◆ What to do ◆
Transcribe exactly, and only, the lines from the one containing "discount: 100.00 -> none" through the end of the entries below, leaving the pictures out.

◆ Provided material ◆
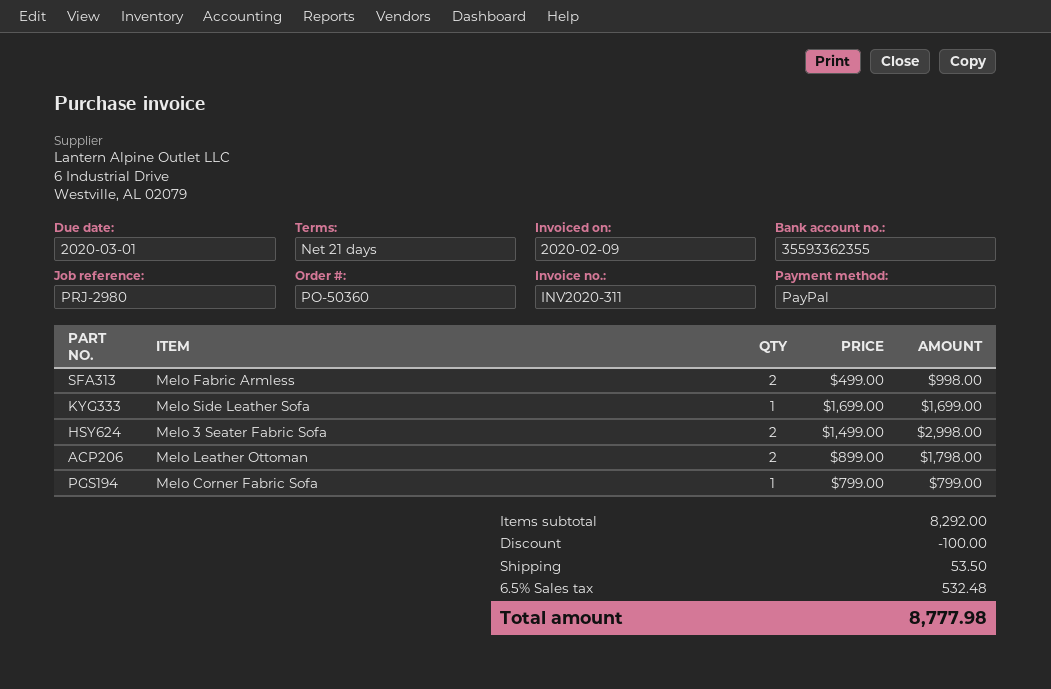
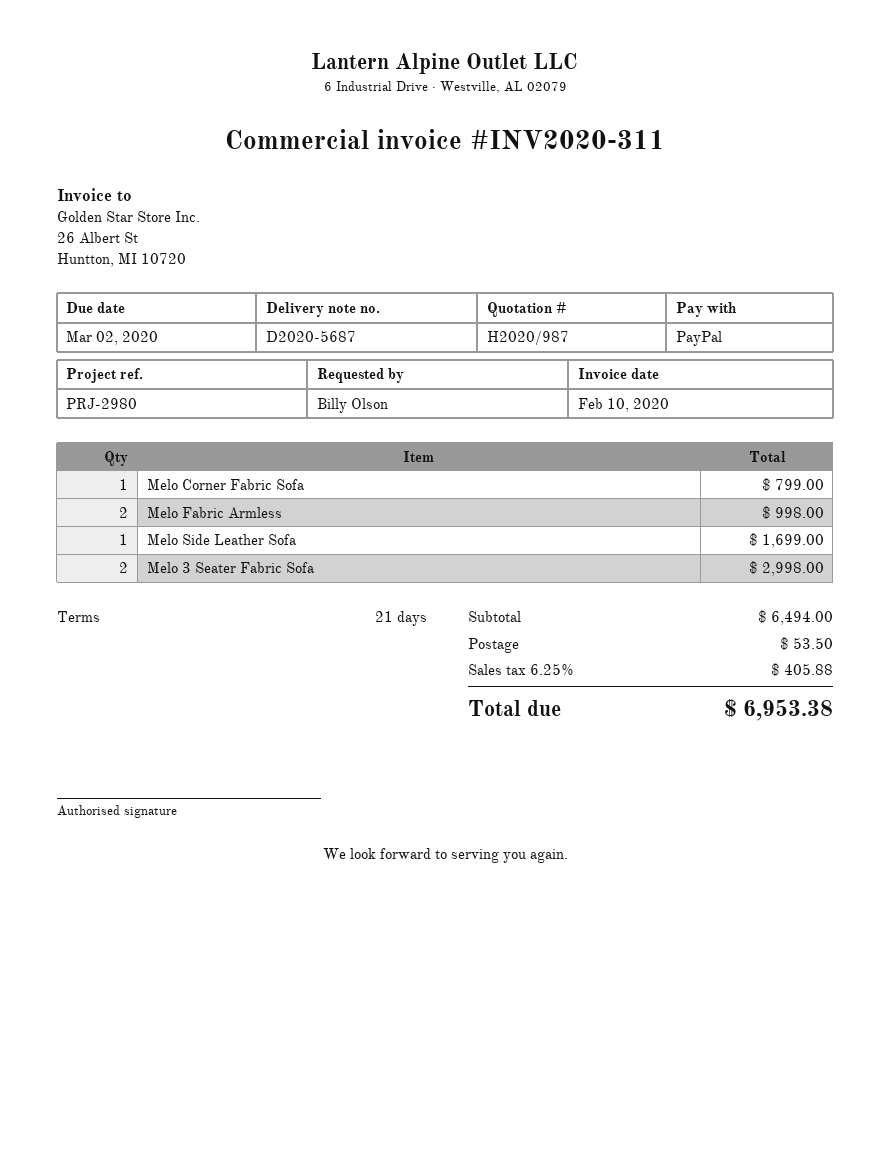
invoice date: 2020-02-09 -> 2020-02-10
due date: 2020-03-01 -> 2020-03-02
Melo Leather Ottoman: 2 for 1798.00 -> none
subtotal: 8292.00 -> 6494.00
discount: 100.00 -> none
tax: 6.5% = 532.48 -> 6.25% = 405.88
total: 8777.98 -> 6953.38

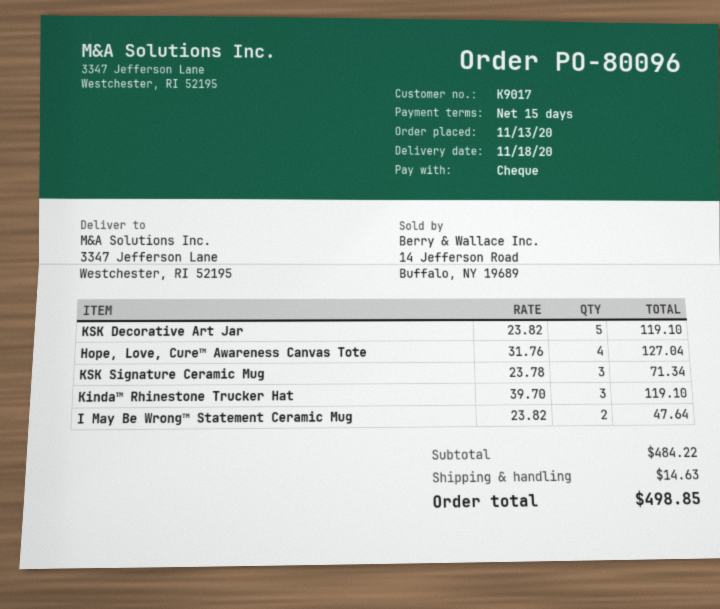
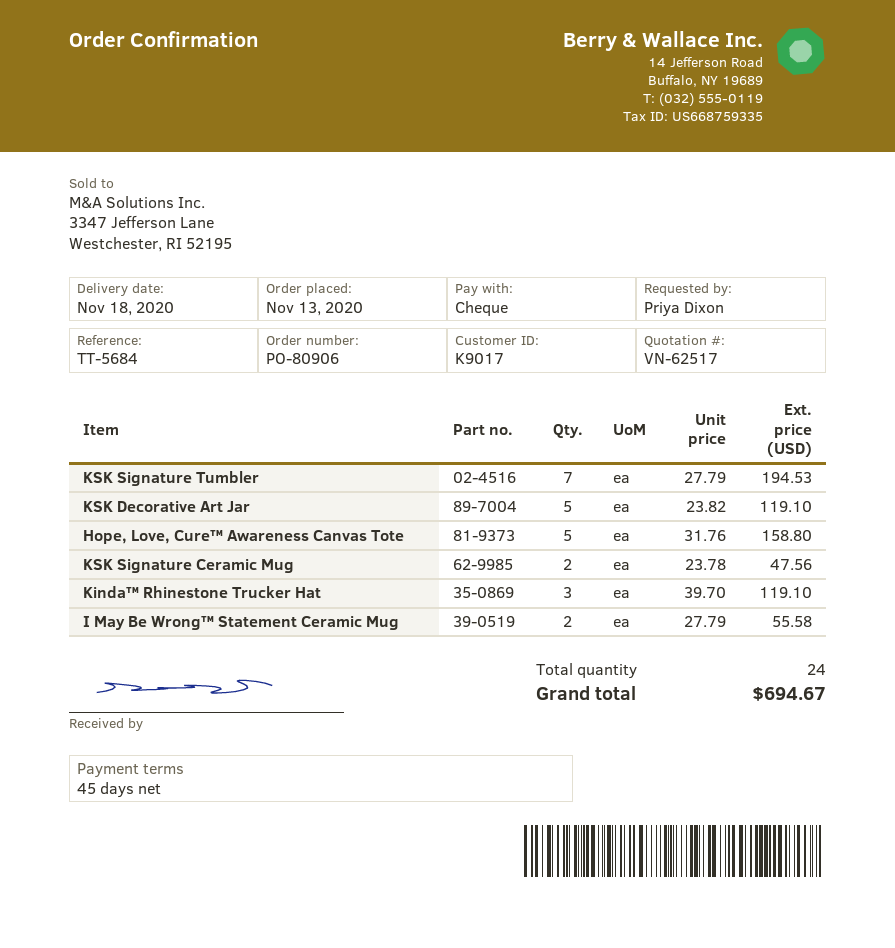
order number: PO-80096 -> PO-80906
payment terms: 15 days -> 45 days
Hope, Love, Cure™ Awareness Canvas Tote: 4 x 31.76 = 127.04 -> 5 x 31.76 = 158.80
KSK Signature Ceramic Mug: 3 x 23.78 = 71.34 -> 2 x 23.78 = 47.56
I May Be Wrong™ Statement Ceramic Mug: 2 x 23.82 = 47.64 -> 2 x 27.79 = 55.58
KSK Signature Tumbler: none -> 7 x 27.79 = 194.53
shipping: 14.63 -> none
total: 498.85 -> 694.67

◆ Reply ◆
discount: 100.00 -> none
tax: 6.5% = 532.48 -> 6.25% = 405.88
total: 8777.98 -> 6953.38

order number: PO-80096 -> PO-80906
payment terms: 15 days -> 45 days
Hope, Love, Cure™ Awareness Canvas Tote: 4 x 31.76 = 127.04 -> 5 x 31.76 = 158.80
KSK Signature Ceramic Mug: 3 x 23.78 = 71.34 -> 2 x 23.78 = 47.56
I May Be Wrong™ Statement Ceramic Mug: 2 x 23.82 = 47.64 -> 2 x 27.79 = 55.58
KSK Signature Tumbler: none -> 7 x 27.79 = 194.53
shipping: 14.63 -> none
total: 498.85 -> 694.67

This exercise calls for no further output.